The free AVast and Spyware Doctor work splendidly in combination, and do a far better job at scanning and "firewalling" than Norton or PC-Cillin ever did, with very little noticeable system slowing.

You are the second expert to downplay my fix. You, and others as well, recommended the very same fixes that did not do the full job. My fix worked, and that's all that matters to me in the end. The trials and errors of killing this Trojan cost me over 4 full days of lost productivity. My fix, once I figured it out, took 10 minutes.

 

I'm not downplaying your fix at all, I'm just saying there are better, more precise methods to fix the infection. I guess over the thousands of logs I have done I have relied on the tried and true methods which I have seen work on hundreds of thousands of users all over the world with far more than just Vundo.

I've rarely ever seen a machine that just had Vundo on it, require a format. Vundo just isn't that damaging an infection in and of itself. As I sit here thinking, I know it's never happened to me. Occasionally a Vundo variant pops up with a tweak that may take a day or two to figure out, but they're never any sort of outbreak like Gromozon or Bube from a year or two ago.

I have a fair idea how many these infections work, waiting and always searching for a connection to call out for 'reinforcements'. I see the infections attack my router, looking for a network to spread. But Vundo is not usually the culprit here, but just along for the ride.

I'd love to find out what else was on your machine as I'm very skeptical that there was the one file or even dozen, all only Vundo.

And I'll stick by my opinion that turning off the router is not required for everyone, maybe you. Certainly not for most of the world.

But I'm glad that you got your machine figured out.

 

Just out of curiosity, is Vundu and Virtumonde the same beast?

Because I had both at the same time. My scanners would call out different files under either name. The only thing I noticed was a similarity in the way they protected themselves, and the file naming conventions.

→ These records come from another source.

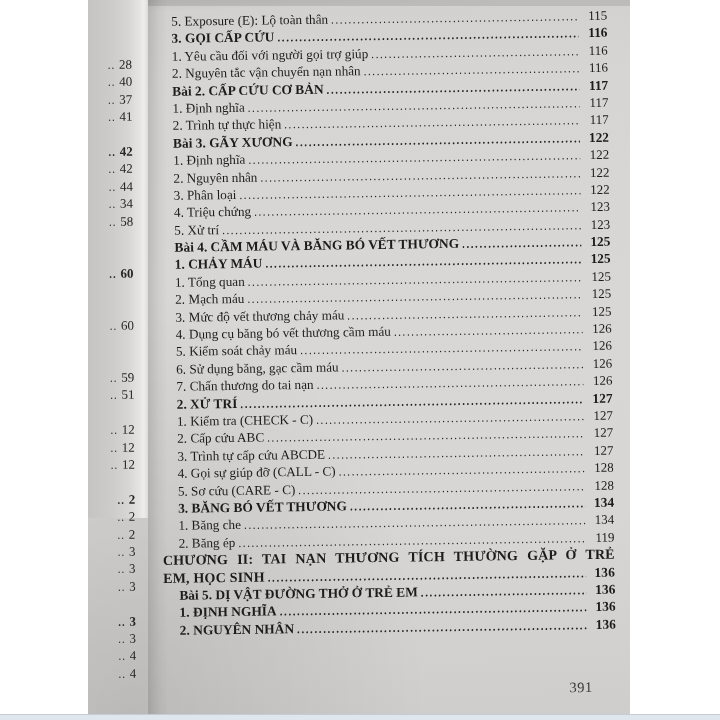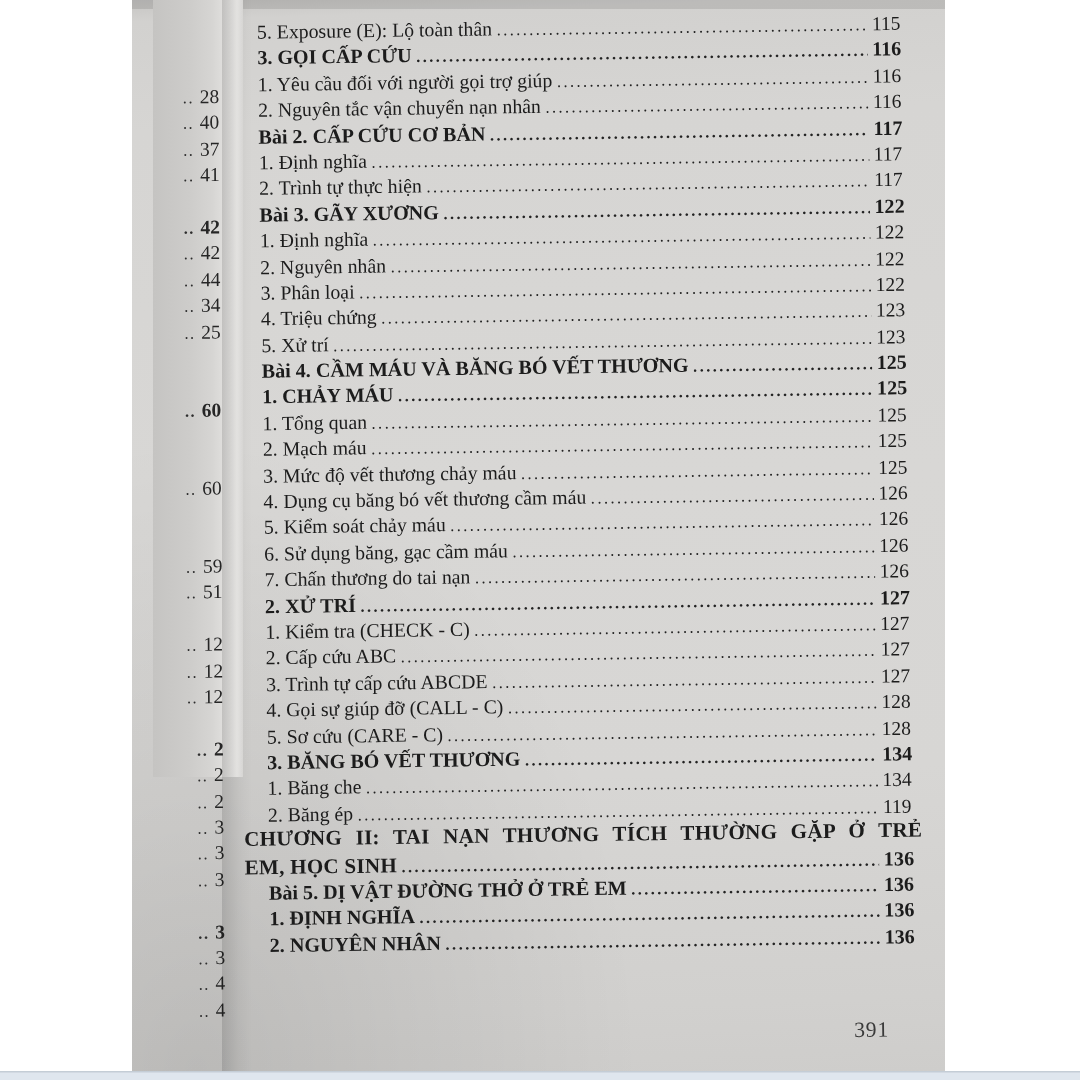"115" .toc-row .pg { text-align: left -> right }
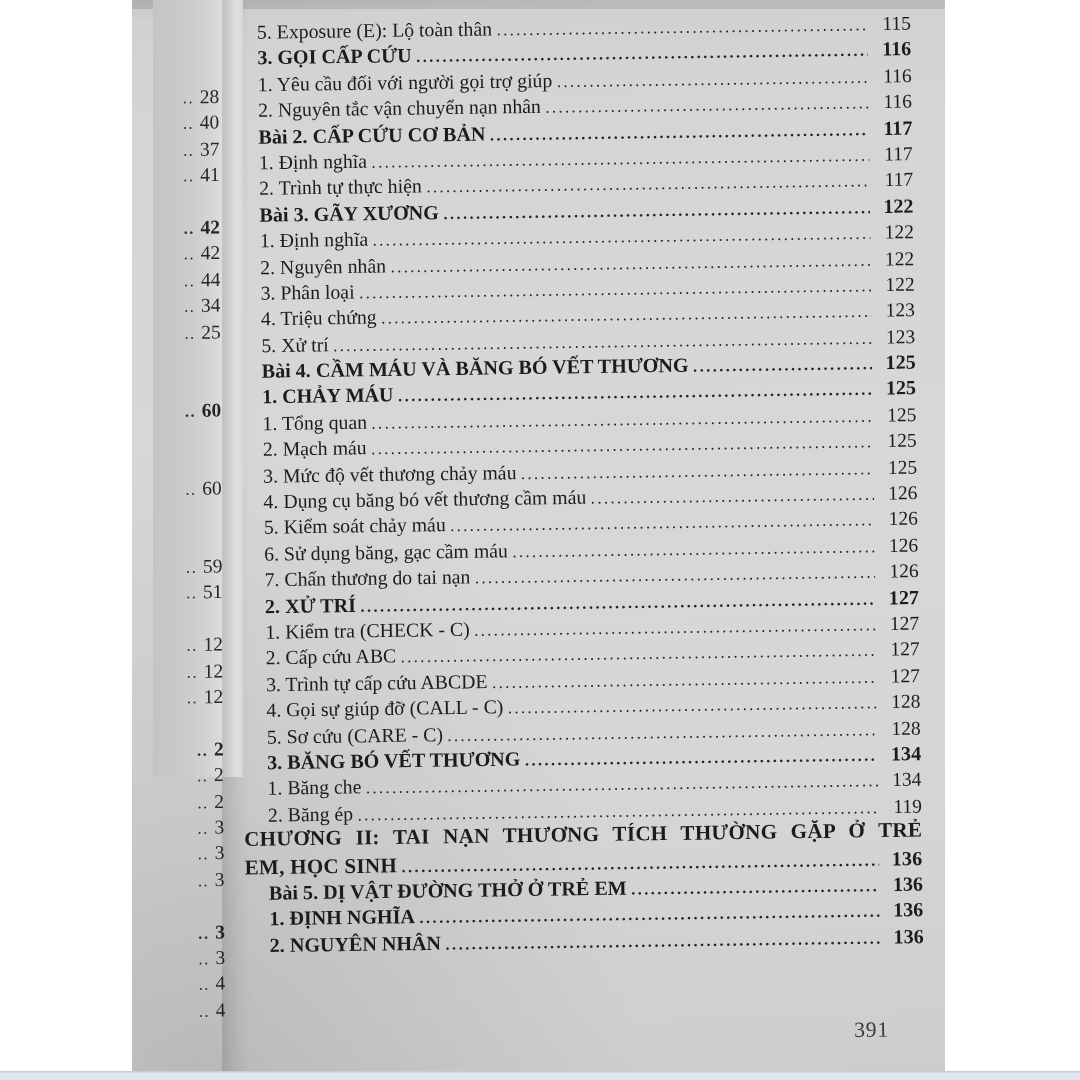"28" .underpage { left: 14px -> 0 }
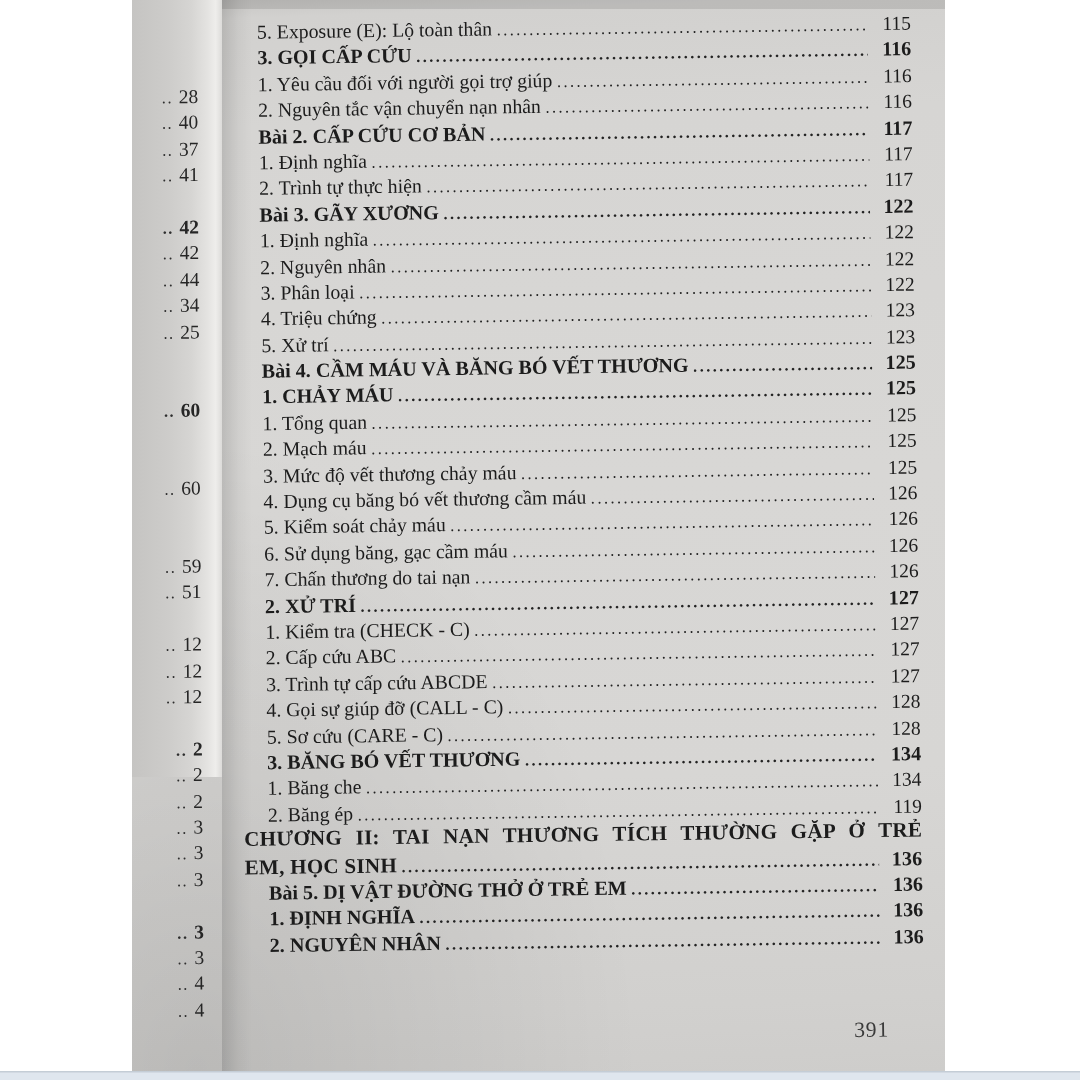"25" div.edge-num { text: 25 -> 58 }
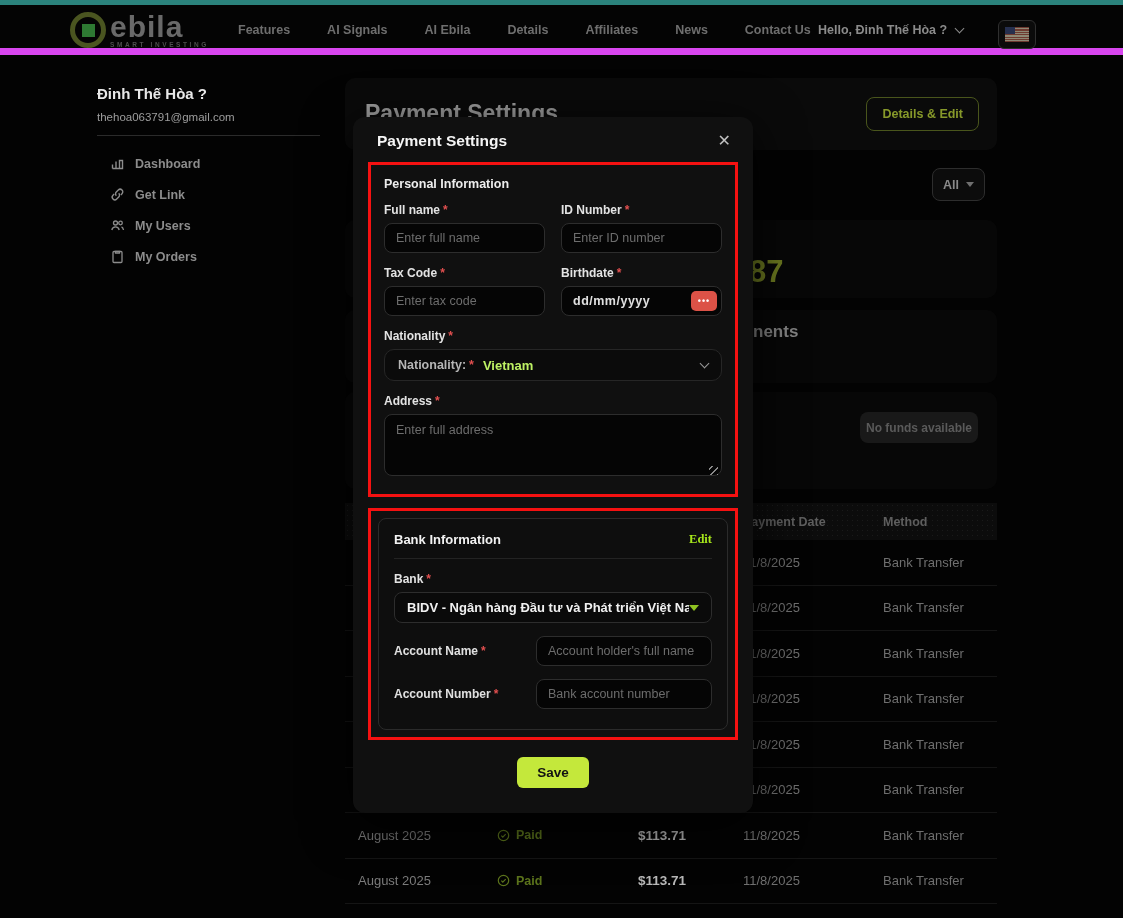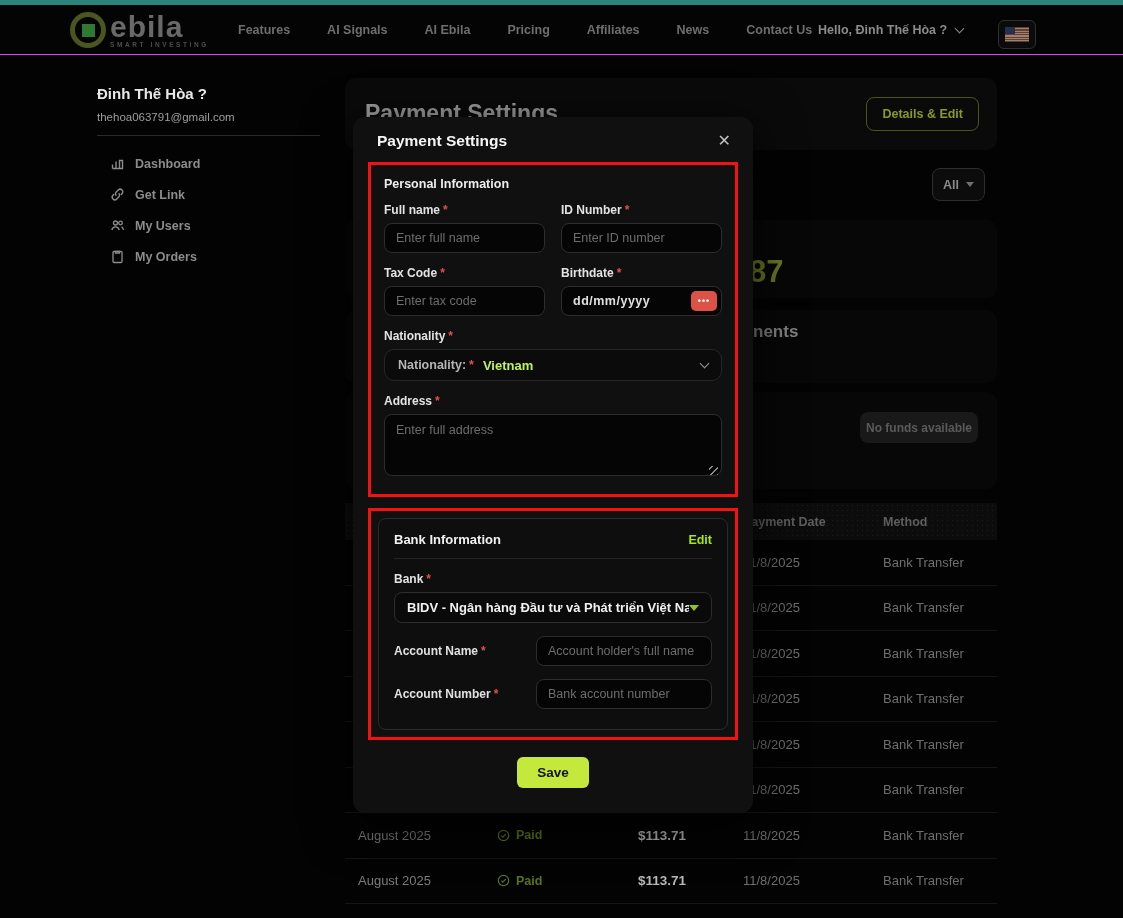"ebila" .nav { border-bottom: 1px solid #d946ef -> 7px solid #d946ef }
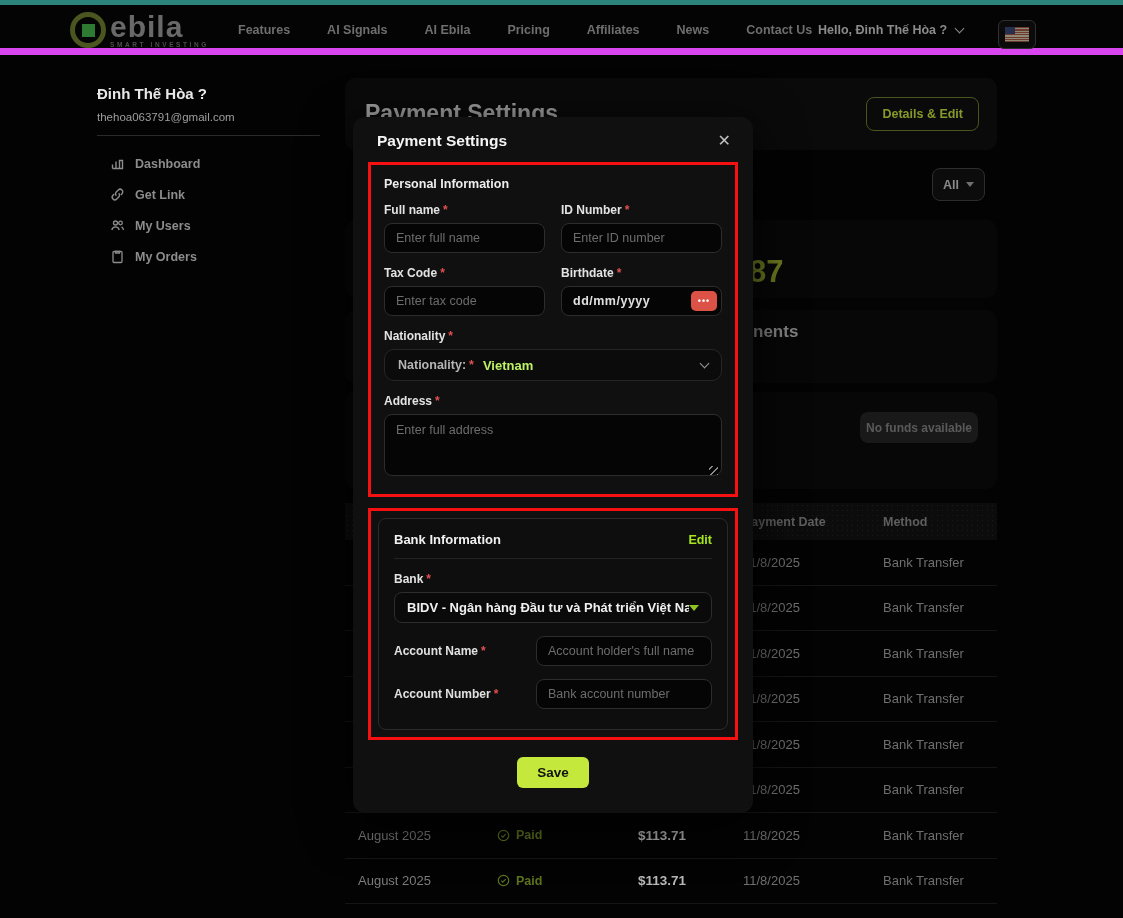"Pricing" li { text: Pricing -> Details }
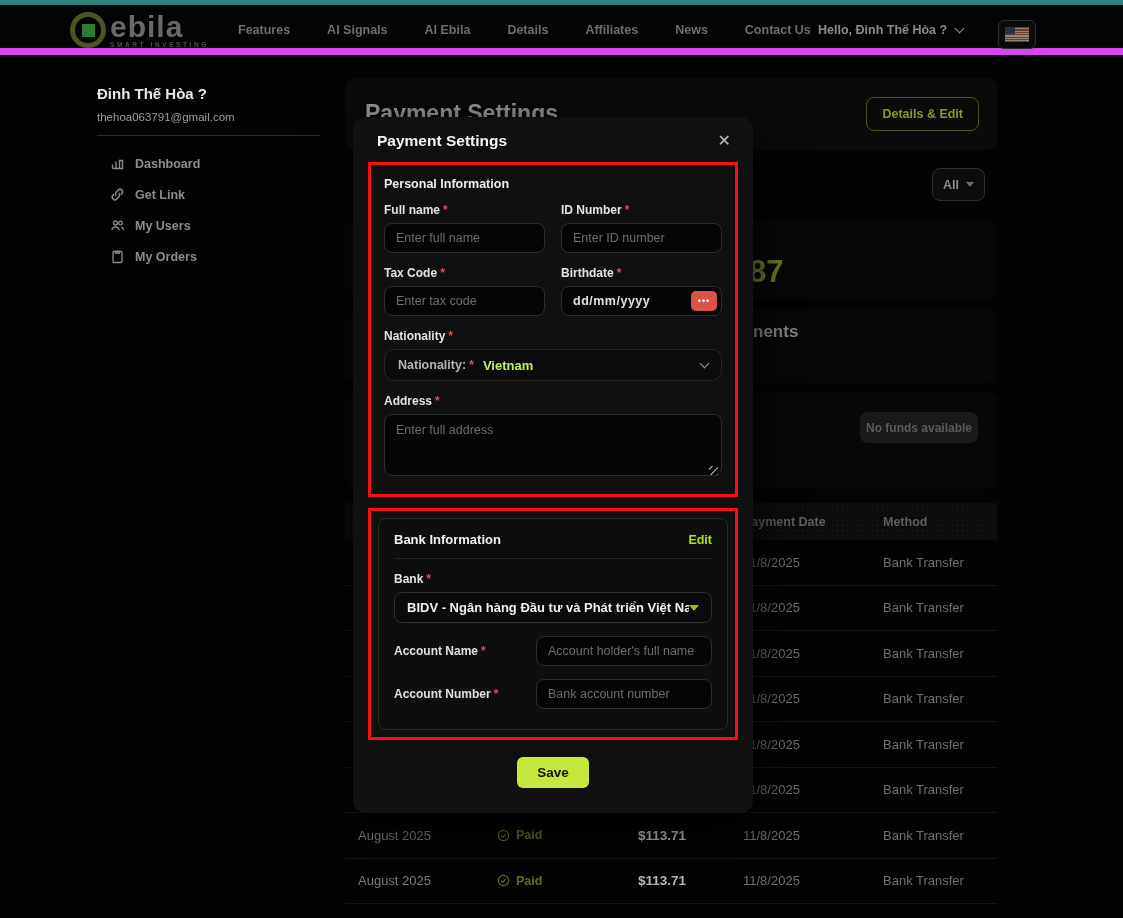"Edit" .edit-link { font-family: Liberation Sans, sans-serif -> Liberation Serif, serif }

VundoFix would do its job but was unable to remove the main .dll, and yet both Avast and SW.Dr. would then rescan and find Virtumonde files after VunduFix did its job.

 

Yes, essentially they are the same thing, if there is any difference I've never read it specifically.

The main problem with Vundo is getting the one rogue .dll that re-infects.

VundoFix even has a secondary 'manual' file removal method because of this.

There is no anti-spyware scanner on the Net able to remove this infection that I have seen, tho some may claim to remove it.

 

Hence my "fix ".

Thanks,

 

My reference to 'anti-spyware scanners' was one towards the likes of Ad-Aware, Spybot S&D, and all the other 'commercial' apps. VundoFix and other specialised tools like it, do not fall into that category in any way shape manner or form.